An important discovery in understanding IRSp53 was the characterization of the IMD (IRSp53/MIM Homology Domain) [14]. The IMD comprises a 250 amino acid domain at the N terminus of both IRSp53 and MIM-B [15]. IMD can induce filopodia formation in cells, both when expressed in isolation, and in the context of full length IRSp53. Purified recombinant IMD bundles actin filaments in vitro, and it was postulated that the actin bundling property was critical to IMD function [14]. IMD shows structural similarity to BAR domains, which bind to membranes of a specific curvature and can be curvature inducing [16], [17], [18], [19]. Positively charged lysines are concentrated at the ends of the IMD [5], [15], [19], [20] and are important for interaction between the IMD and the membrane. These results suggest that the IMD can enhance filopodia formation by simply bundling actin filaments at the cell periphery. However, more recent work has suggested that the IMD can bind to and deform membrane phospholipids and questioned the relevance of the actin interaction [5], [20].

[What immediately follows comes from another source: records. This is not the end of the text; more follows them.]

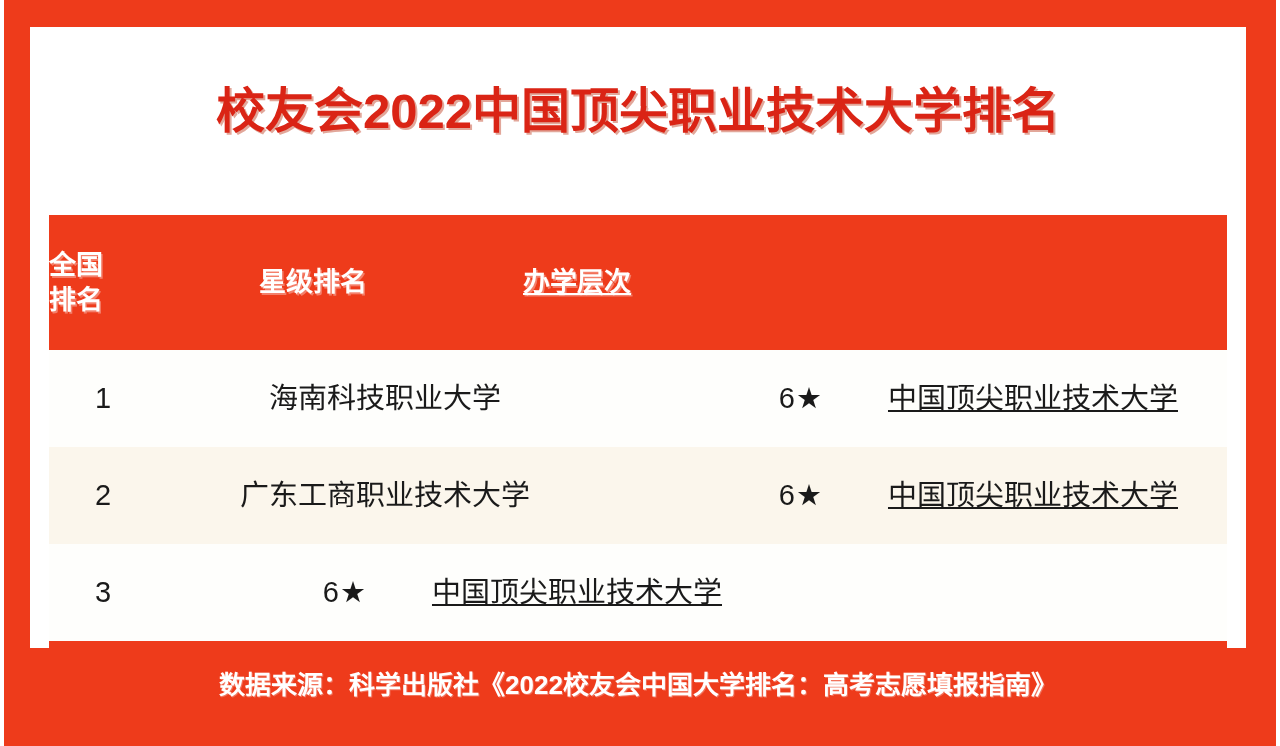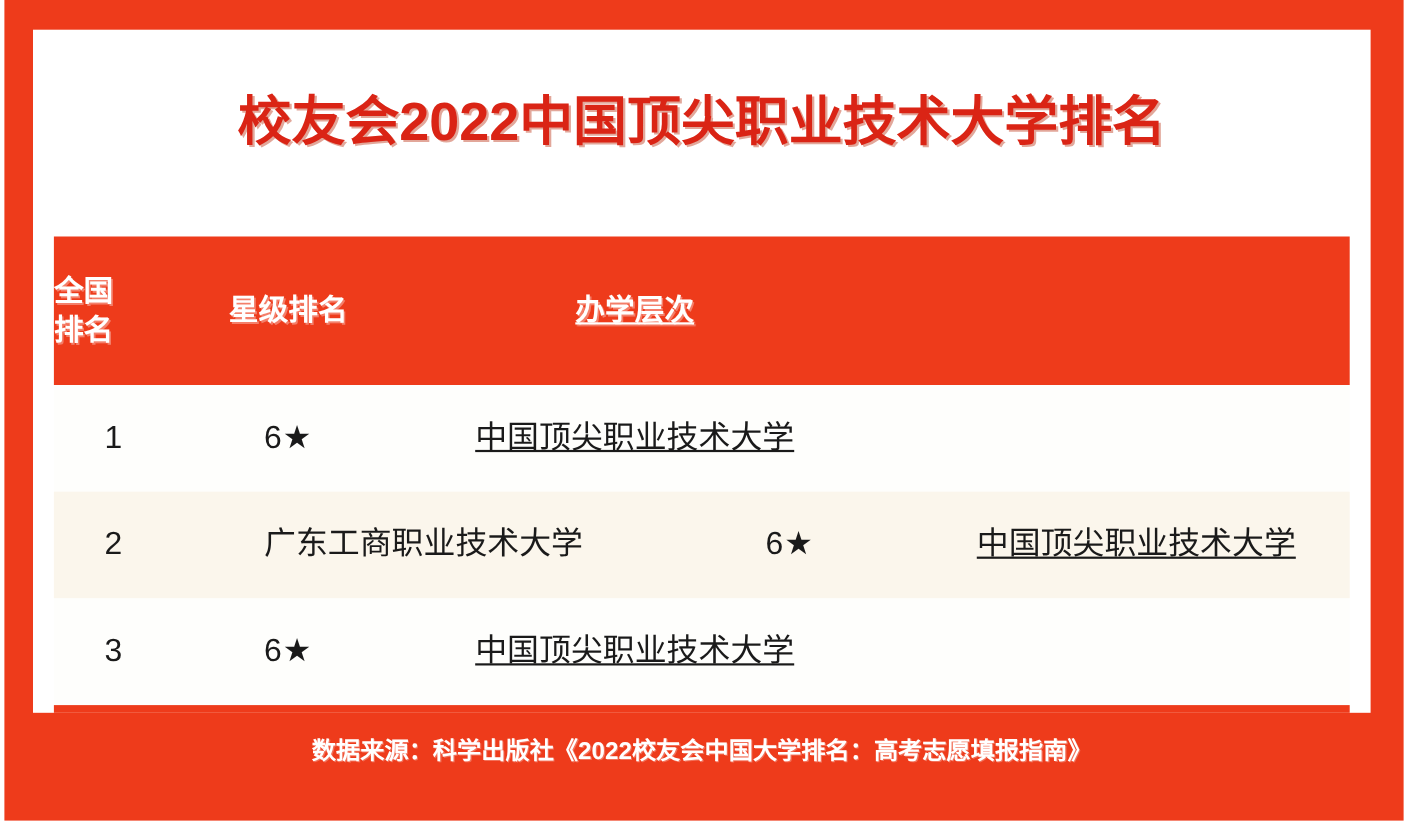"星级排名" .col-star { text-align: center -> right }
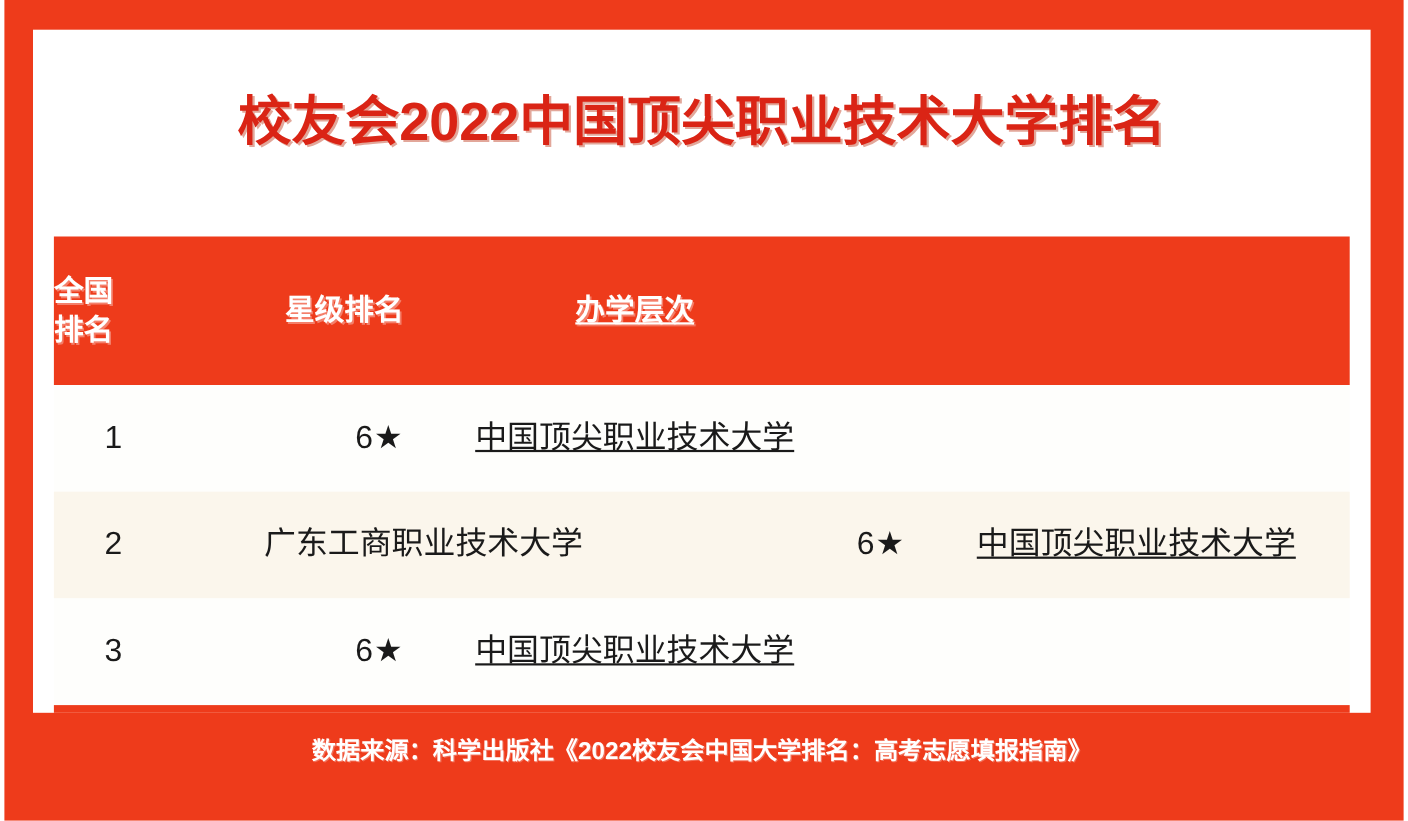"海南科技职业大学" div.cell { html: none -> <div>海南科技职业大学</div> }
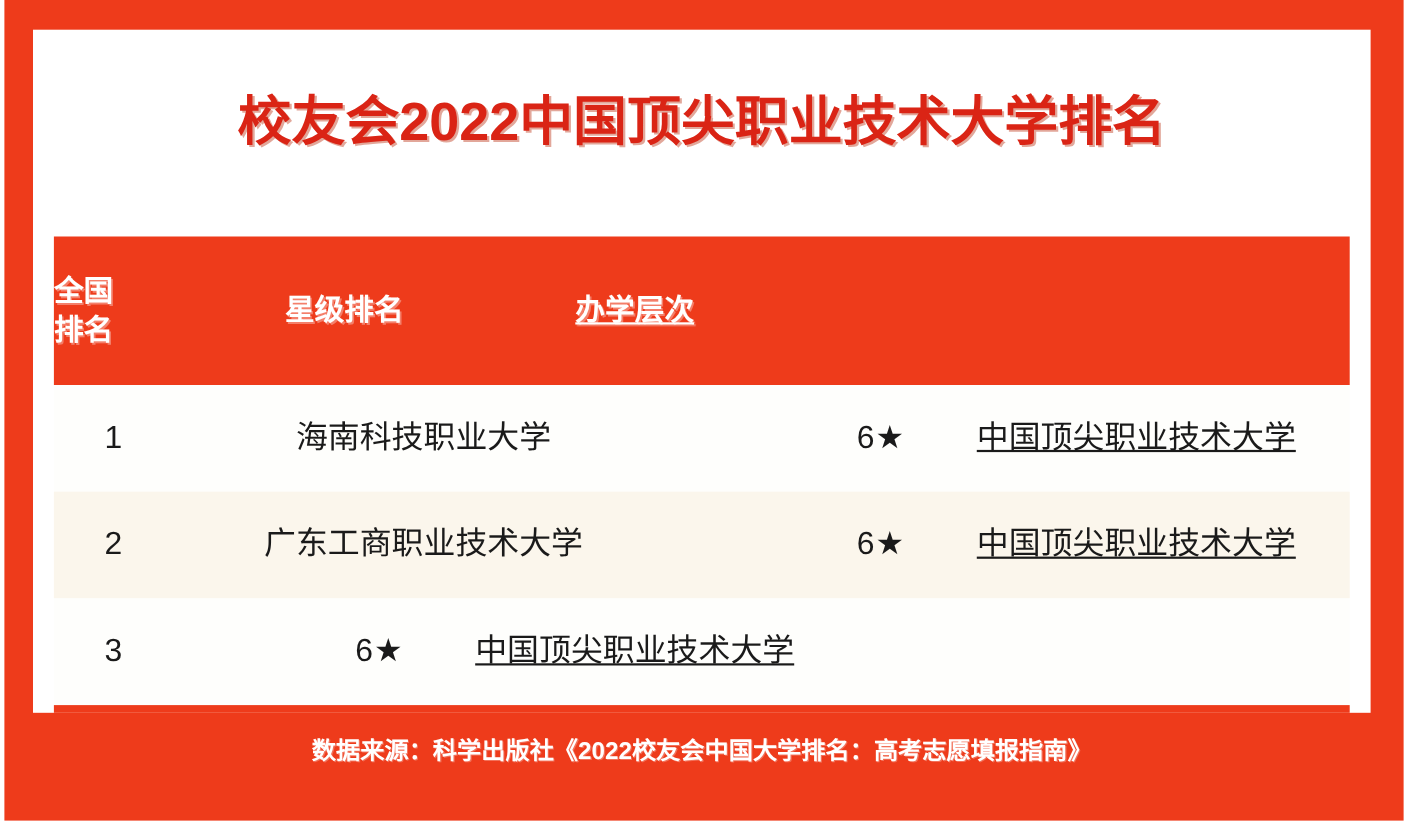"数据来源：科学出版社《2022校友会中国大学排名：高考志愿填报指南》" .footer-text { font-size: 22px -> 26px }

The role of IRSp53 in Rac-dependent activation of Scar/WAVE2 was studied using liposomes made with PI(3,4,5)P₃ [5]. The same group found that IMD interacts by nonspecific electrostatic binding with a range of phospholipids including PS, PI(3)P, PI(3,5)P₂, PI(4,5)P₂ and PI(3,4,5)P₃. In another recent paper, a similar method was undertaken to understand MIM and IRSp53–IMD interactions with membranes [20]. Initially two different splice variants of MIM–IMD (long and short) were found, with four additional amino acids at the distal ends of the dimer in the IMD-L. MIM–IMD-L showed interaction with PI(3,4)P₂ and PI(4,5)P₂ which is different from what Suetsugu and colleagues observed for the IRSp53–IMD [5]. They also found that IMD has specificity for interaction with PI(4,5)P₂ that was clustered in model membranes.

The primary aim of this work was to quantify the binding properties of the IMD to model membranes. We have prepared large unilamellar vesicles (with 200 nm diameter) containing different combination of PS, PC and PI(4,5)P₂ lipids investigating the charge-dependency of the binding. The interaction between IMD and the lipid vesicles were followed by in vitro fluorescence-based assays like fluorescence resonance energy transfer, fluorescence quenching or TNS fluorescence assays. In our current work we present these assays as a suitable tool to investigate the binding interactions between IMD and lipids. Since actin filaments are important in filopodia formation, we also explored how the polymerization state of actin affects the lipid binding of the IMD.